((

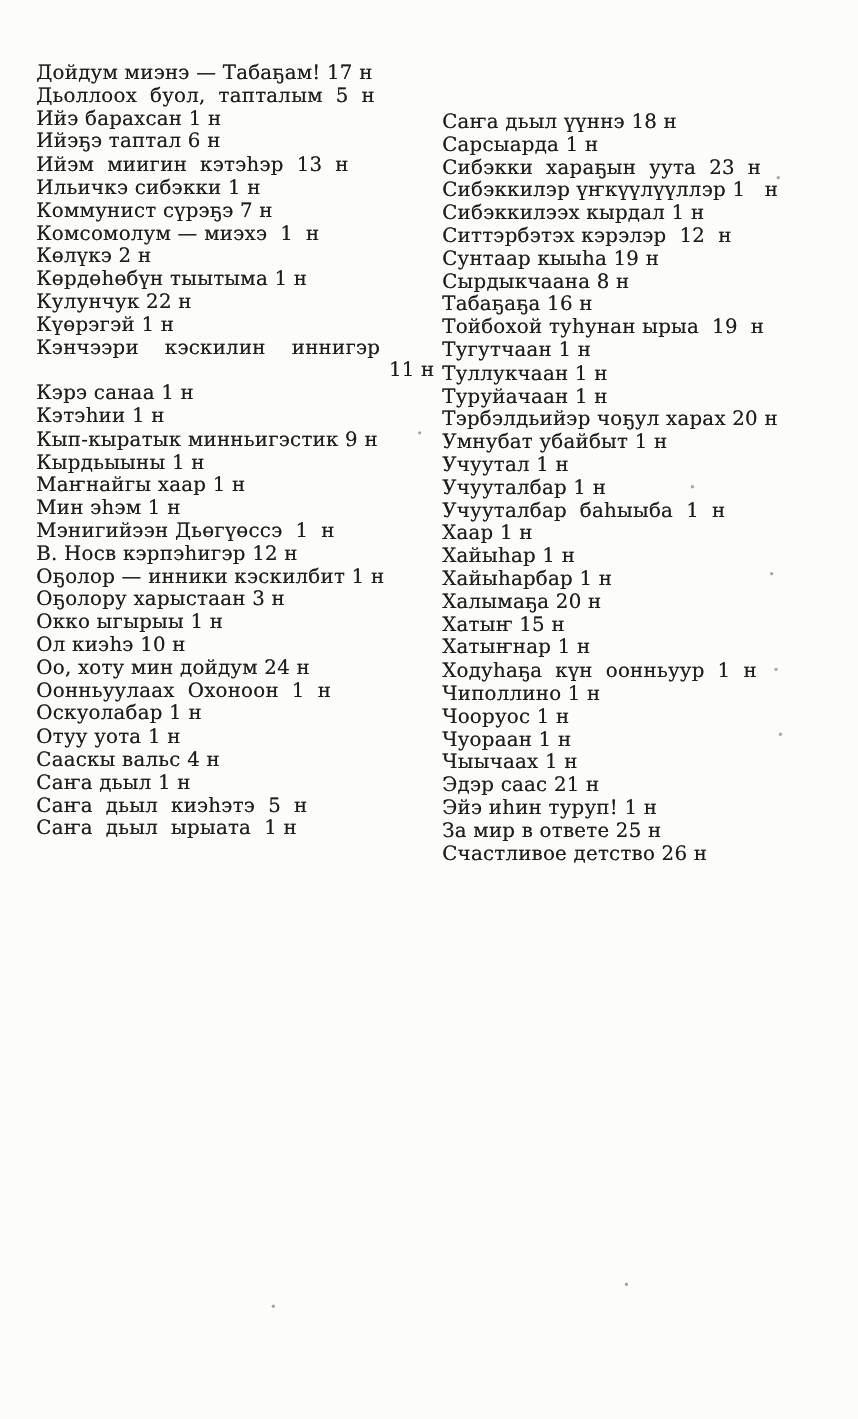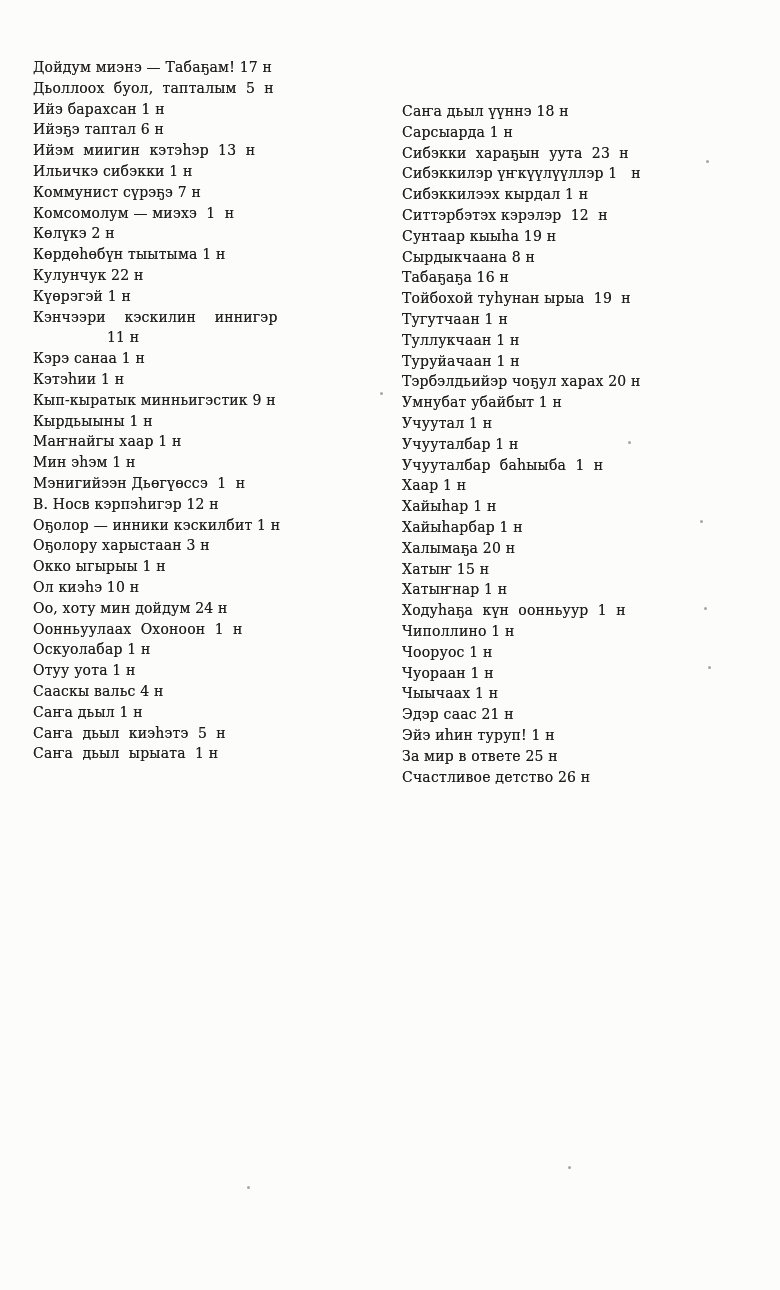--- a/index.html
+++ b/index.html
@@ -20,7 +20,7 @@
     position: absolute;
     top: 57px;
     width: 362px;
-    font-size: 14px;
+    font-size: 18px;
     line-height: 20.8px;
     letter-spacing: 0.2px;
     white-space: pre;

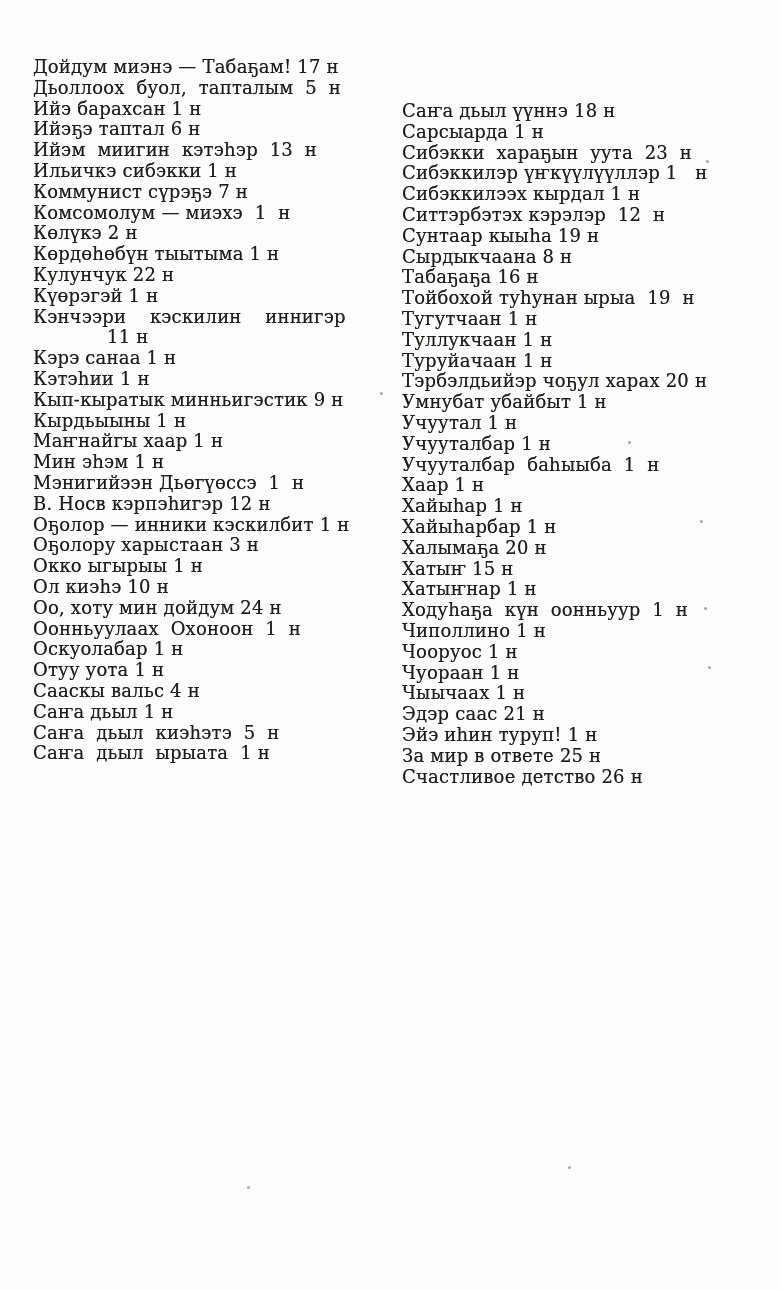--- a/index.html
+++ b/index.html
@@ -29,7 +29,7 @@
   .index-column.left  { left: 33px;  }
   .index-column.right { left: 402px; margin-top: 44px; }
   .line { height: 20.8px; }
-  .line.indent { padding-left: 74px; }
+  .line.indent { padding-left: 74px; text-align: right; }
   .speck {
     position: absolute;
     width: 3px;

))

- Task: Whenever a line of the entries contains "height", it counts toward the total; state that total alone.

- Task answer: 2